Even the speech-to-text process at Jott is low-tech. Jott’s phone system makes sense of contact names such as “myself” using speech recognition software, but such software is still far too primitive to deal with the unrestricted vocabulary that callers use in their actual messages, not to mention rushed or garbled speech or audio junk such as ums and uhs. So Jott saves messages as sound clips on central servers. Human workers at a large call center in India log onto the servers, listen to the most recent clips, and transcribe them manually.
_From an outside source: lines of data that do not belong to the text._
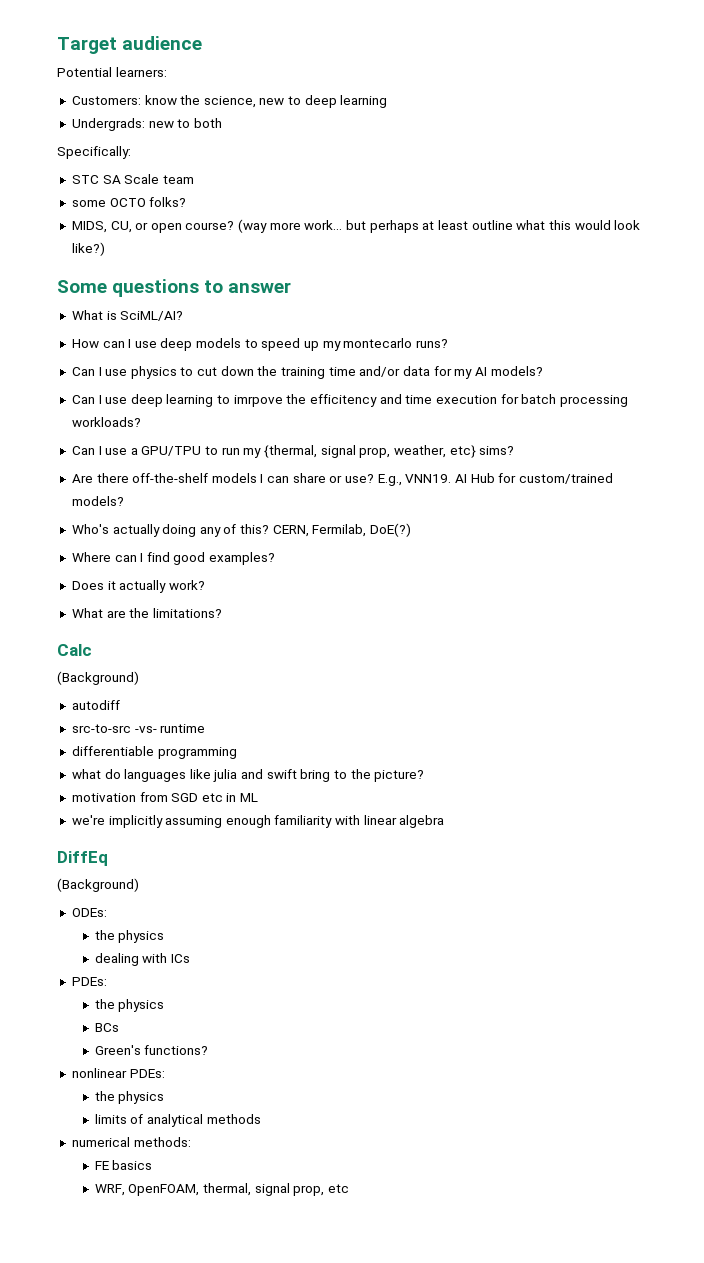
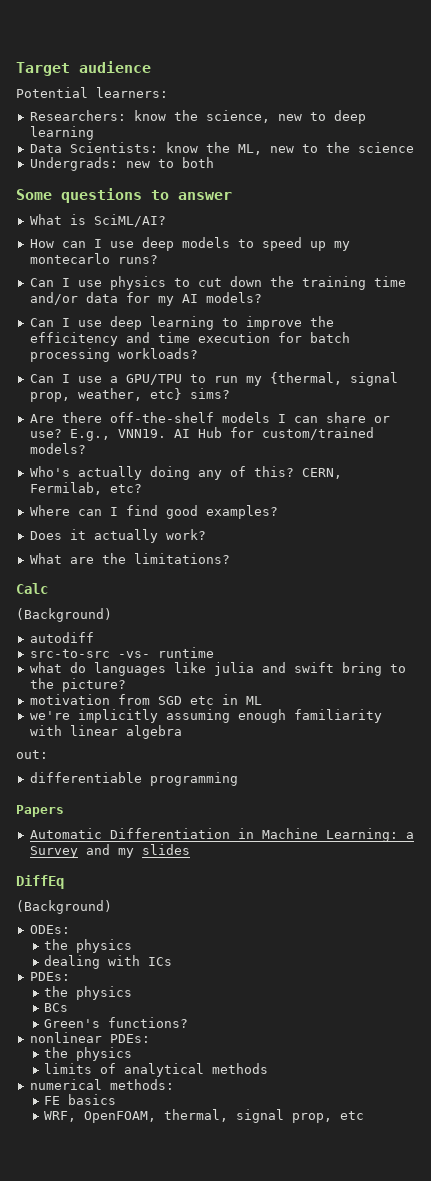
- Customers: know the science, new to deep learning
+ Researchers: know the science, new to deep learning
+ Data Scientists: know the ML, new to the science
  Undergrads: new to both
- Specifically:
- STC SA Scale team
- some OCTO folks?
- MIDS, CU, or open course? (way more work... but perhaps at least outline what this would look like?)
- Can I use deep learning to imrpove the efficitency and time execution for batch processing workloads?
+ Can I use deep learning to improve the efficitency and time execution for batch processing workloads?
- CERN, Fermilab, DoE(?)
+ CERN, Fermilab, etc?
- differentiable programming
+ out:
+ differentiable programming
+ Papers
+ Automatic Differentiation in Machine Learning: a Survey and my slides

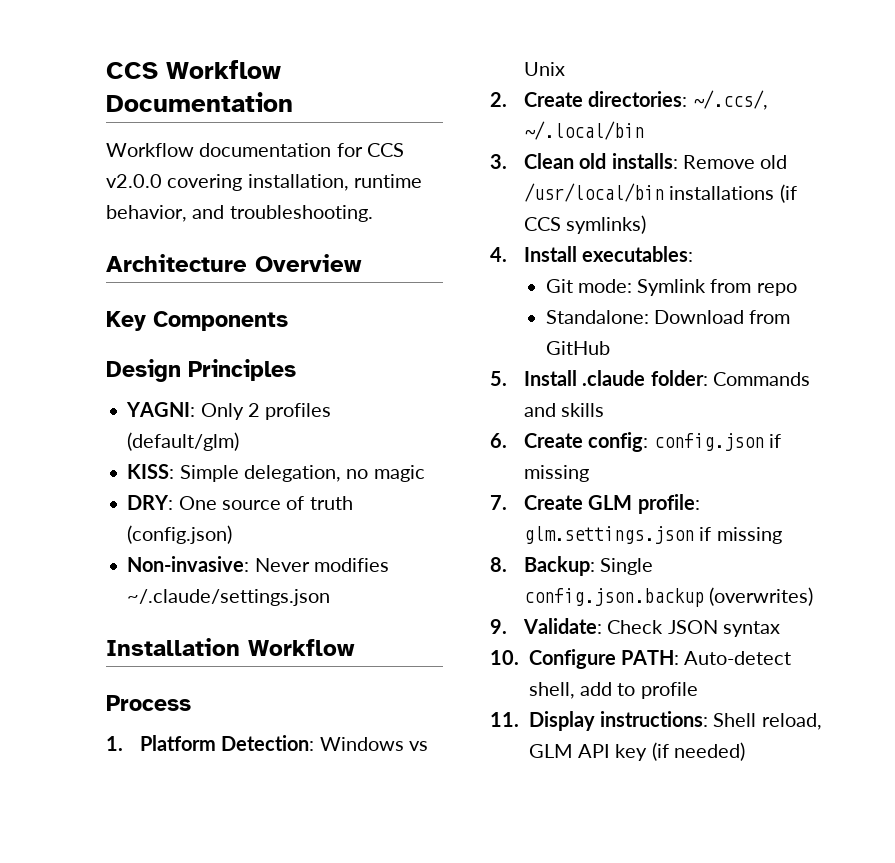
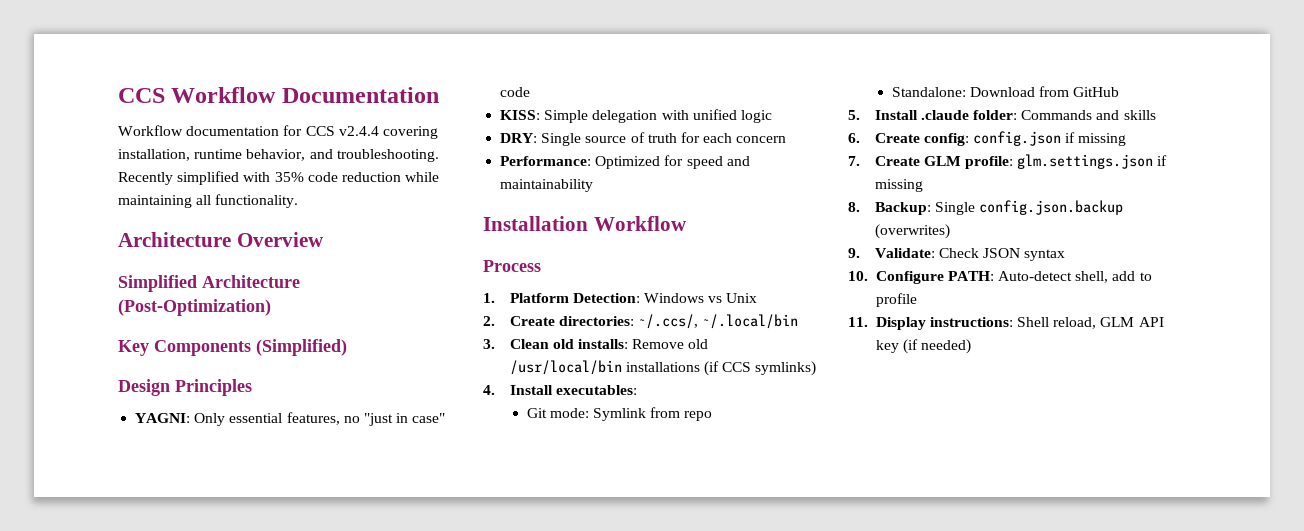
- Workflow documentation for CCS v2.0.0 covering installation, runtime behavior, and troubleshooting.
+ Workflow documentation for CCS v2.4.4 covering installation, runtime behavior, and troubleshooting. Recently simplified with 35% code reduction while maintaining all functionality.
+ Simplified Architecture (Post-Optimization)
- Key Components
+ Key Components (Simplified)
- YAGNI: Only 2 profiles (default/glm)
- KISS: Simple delegation, no magic
+ YAGNI: Only essential features, no "just in case" code
+ KISS: Simple delegation with unified logic
- DRY: One source of truth (config.json)
- Non-invasive: Never modifies ~/.claude/settings.json
+ DRY: Single source of truth for each concern
+ Performance: Optimized for speed and maintainability

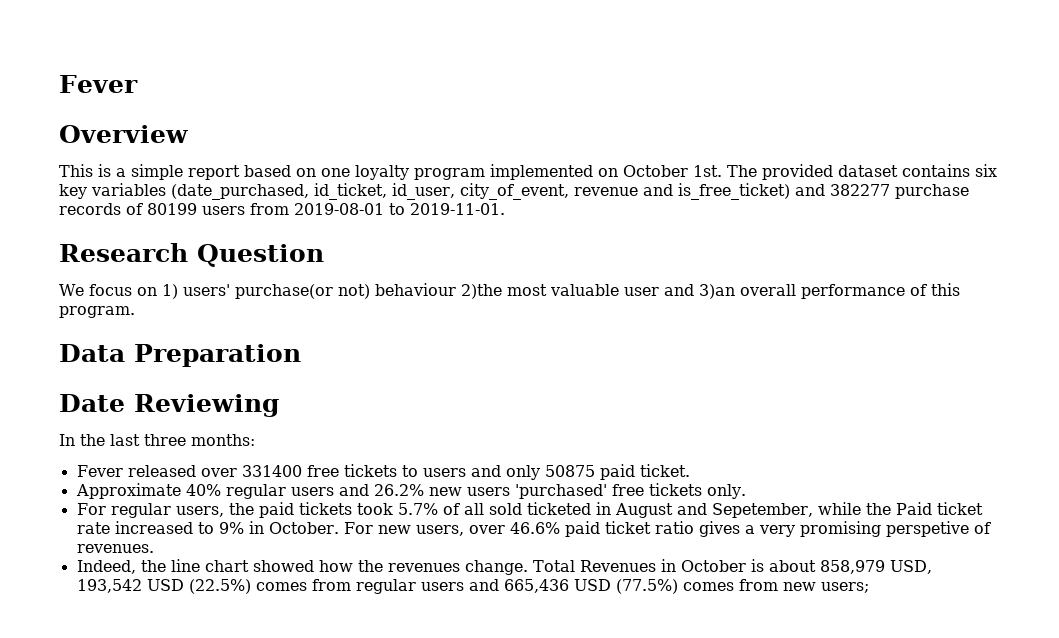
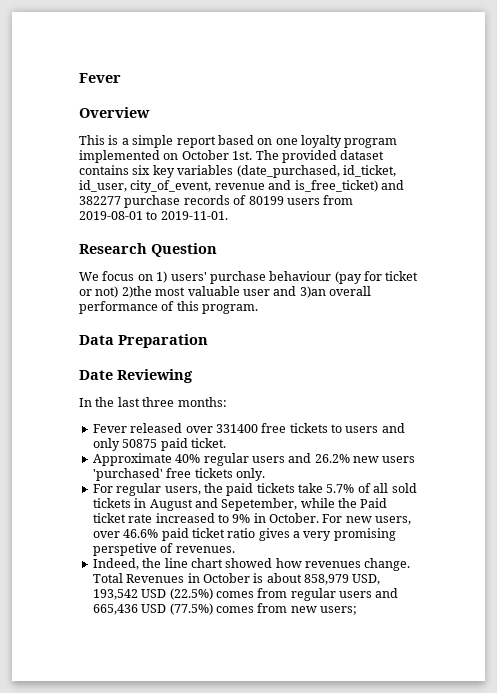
- We focus on 1) users' purchase(or not) behaviour 2)the most valuable user and 3)an overall performance of this program.
+ We focus on 1) users' purchase behaviour (pay for ticket or not) 2)the most valuable user and 3)an overall performance of this program.
- For regular users, the paid tickets took 5.7% of all sold ticketed in August and Sepetember, while the Paid ticket rate increased to 9% in October.
+ For regular users, the paid tickets take 5.7% of all sold tickets in August and Sepetember, while the Paid ticket rate increased to 9% in October.
- Indeed, the line chart showed how the revenues change.
+ Indeed, the line chart showed how revenues change.

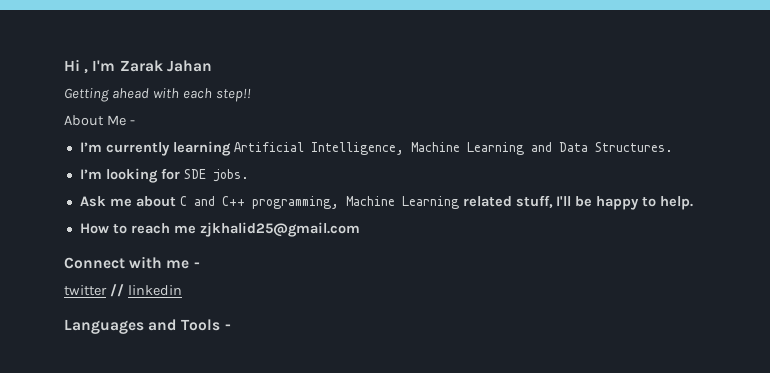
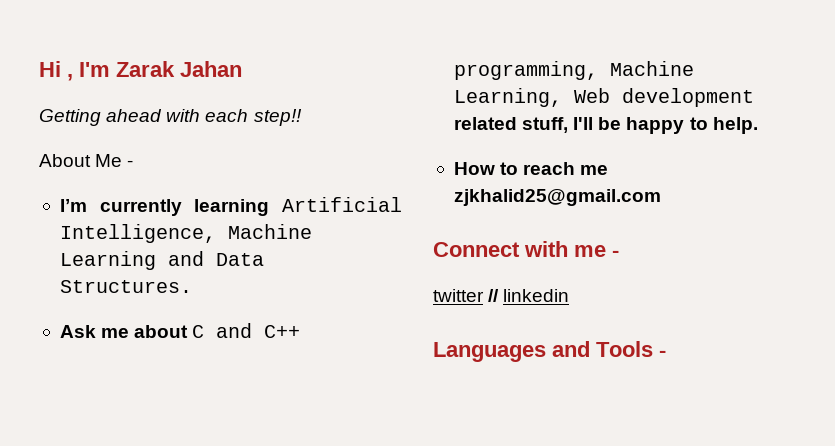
- I’m looking for SDE jobs.
- Ask me about C and C++ programming, Machine Learning related stuff, I'll be happy to help.
+ Ask me about C and C++ programming, Machine Learning, Web development related stuff, I'll be happy to help.

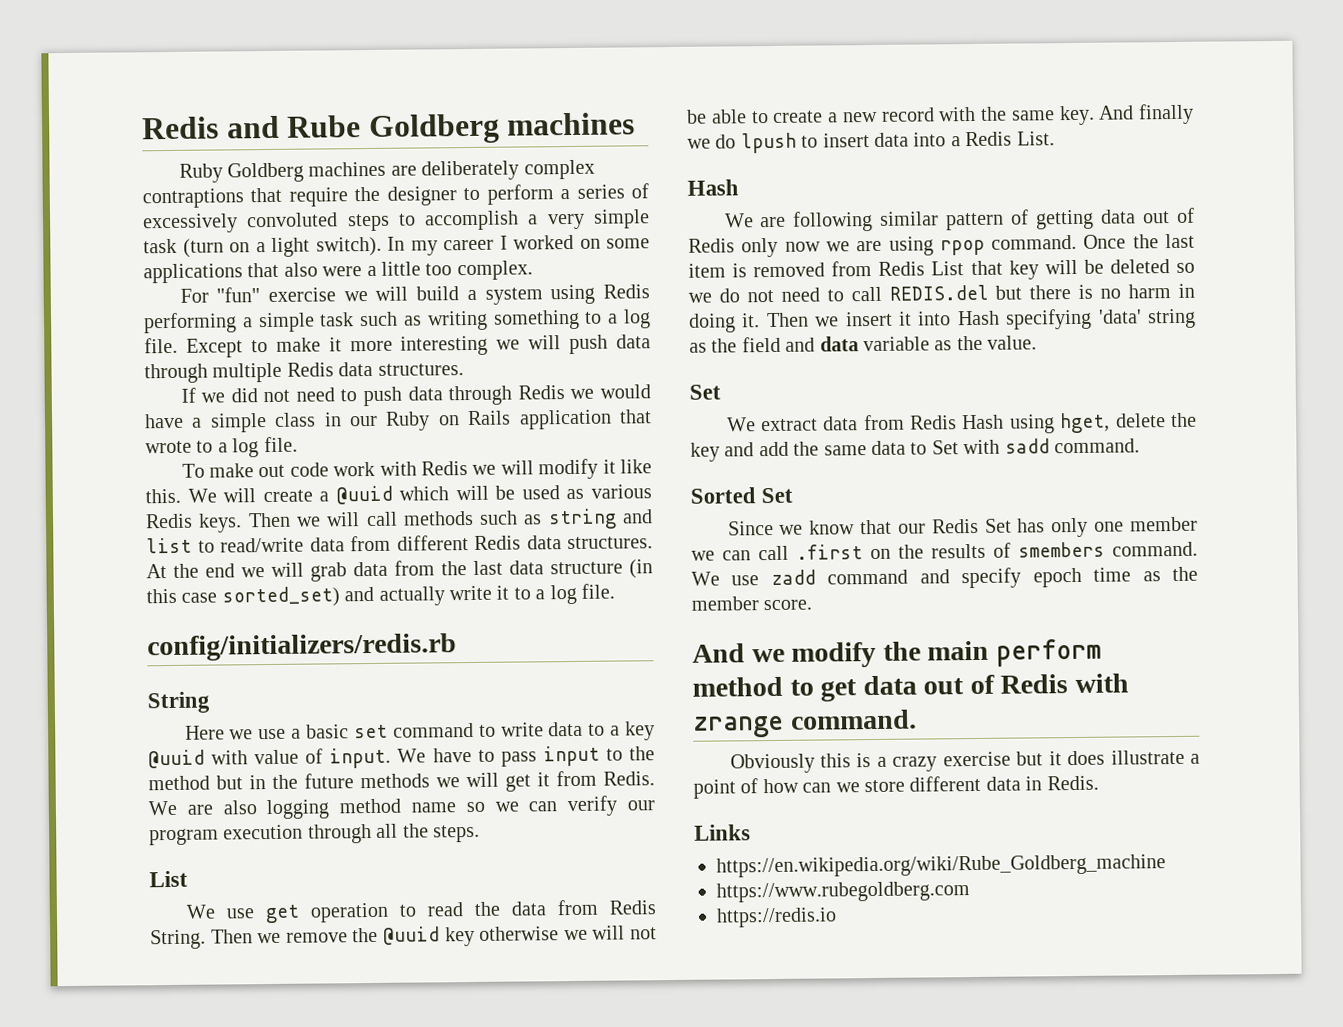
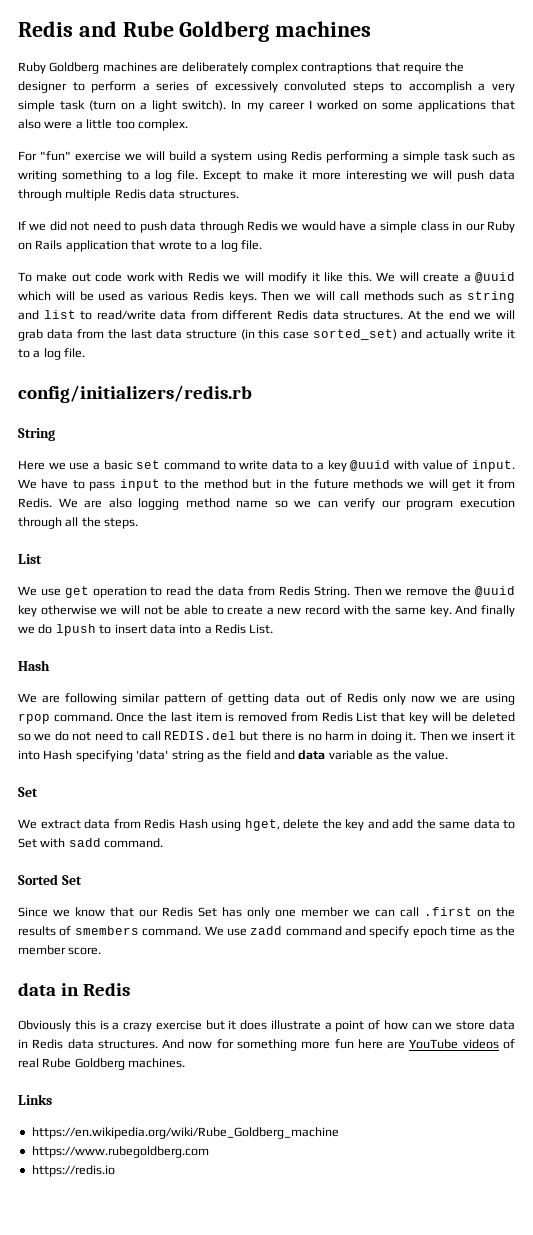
  We use zadd command and specify epoch time as the member score.
- And we modify the main perform method to get data out of Redis with zrange command.
+ data in Redis
- Obviously this is a crazy exercise but it does illustrate a point of how can we store different data in Redis.
+ Obviously this is a crazy exercise but it does illustrate a point of how can we store data in Redis data structures. And now for something more fun here are YouTube videos of real Rube Goldberg machines.

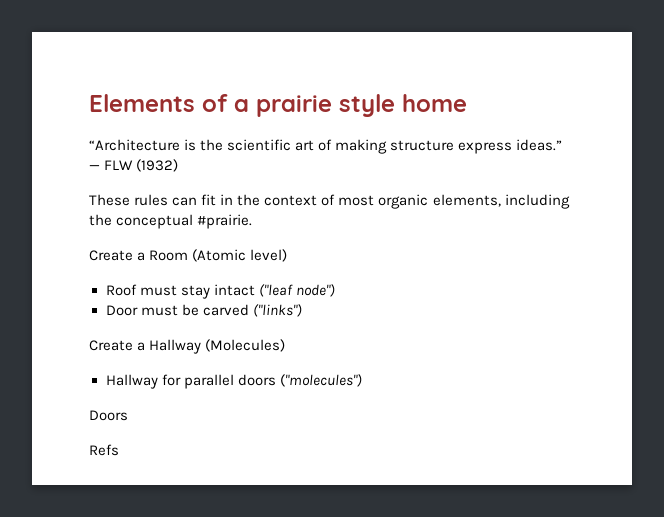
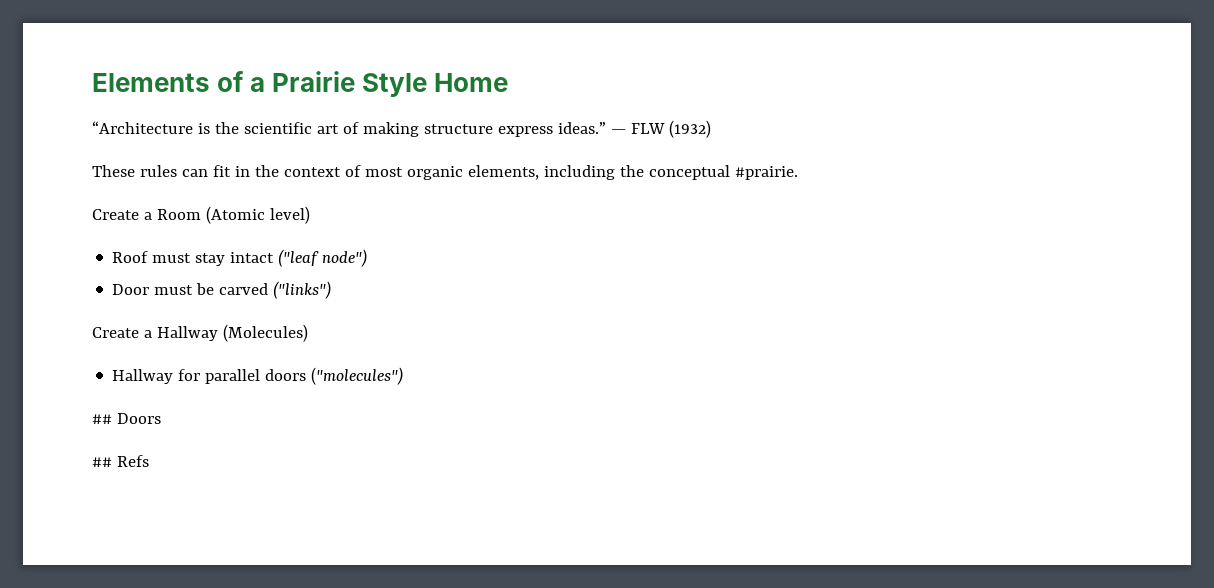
- Elements of a prairie style home
+ Elements of a Prairie Style Home
- Doors
+ ## Doors
- Refs
+ ## Refs

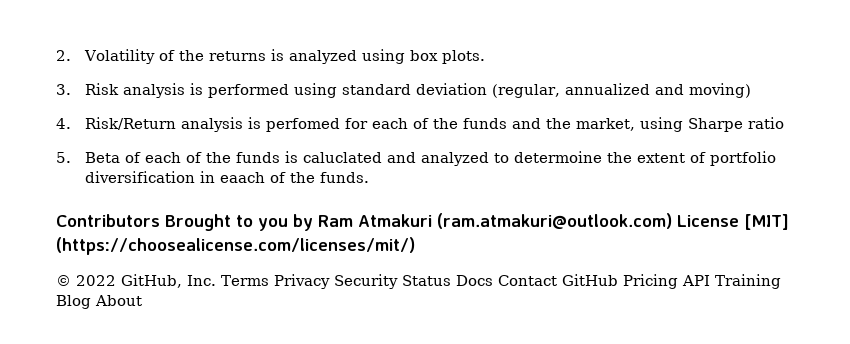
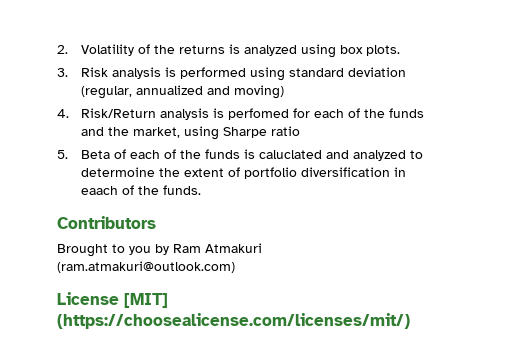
- Contributors Brought to you by Ram Atmakuri (ram.atmakuri@outlook.com) License [MIT] (https://choosealicense.com/licenses/mit/)
+ Contributors
+ Brought to you by Ram Atmakuri (ram.atmakuri@outlook.com)
+ License [MIT] (https://choosealicense.com/licenses/mit/)
- © 2022 GitHub, Inc. Terms Privacy Security Status Docs Contact GitHub Pricing API Training Blog About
In case a transcription is murky, every e-mail from Jott also contains a link to the original sound clip.

“Over time, speech recognition software will get good enough so that shorter, clearer Jotts will be transcribed in a completely automated fashion or will at worst be sent to a quality-assurance person who reads them, listens to the sound file, and says, ‘Yes, this is completely accurate,’” says Pollard. “But for now, 100 percent of Jotts go through a human being.”

In my tests, Jott transcriptions arrived in my e-mail in-box quickly (within about 10 minutes of my calling the service) and were remarkably accurate. Jott’s transcribers even corrected one of my own mistakes. I was leaving myself a reminder to pick up plaque remover for my dog’s water bowl, and in an attempt to be helpful, I spelled out the word “plaque.” But instead of “P-L-A-Q-U-E,” I said “P-L-A-Q-E.” Someone in India thoughtfully inserted the missing “u.”

Pollard won’t reveal how many people are using Jott so far, but he says the company is beating its own projections. Some users have told the company that they already depend on Jott for critical tasks such as coordinating in-home medical care for elderly relatives, Pollard says, making him optimistic that many users can be converted into premium customers. “We’ve had plenty of people say they would be willing to pay for something like this,” he says.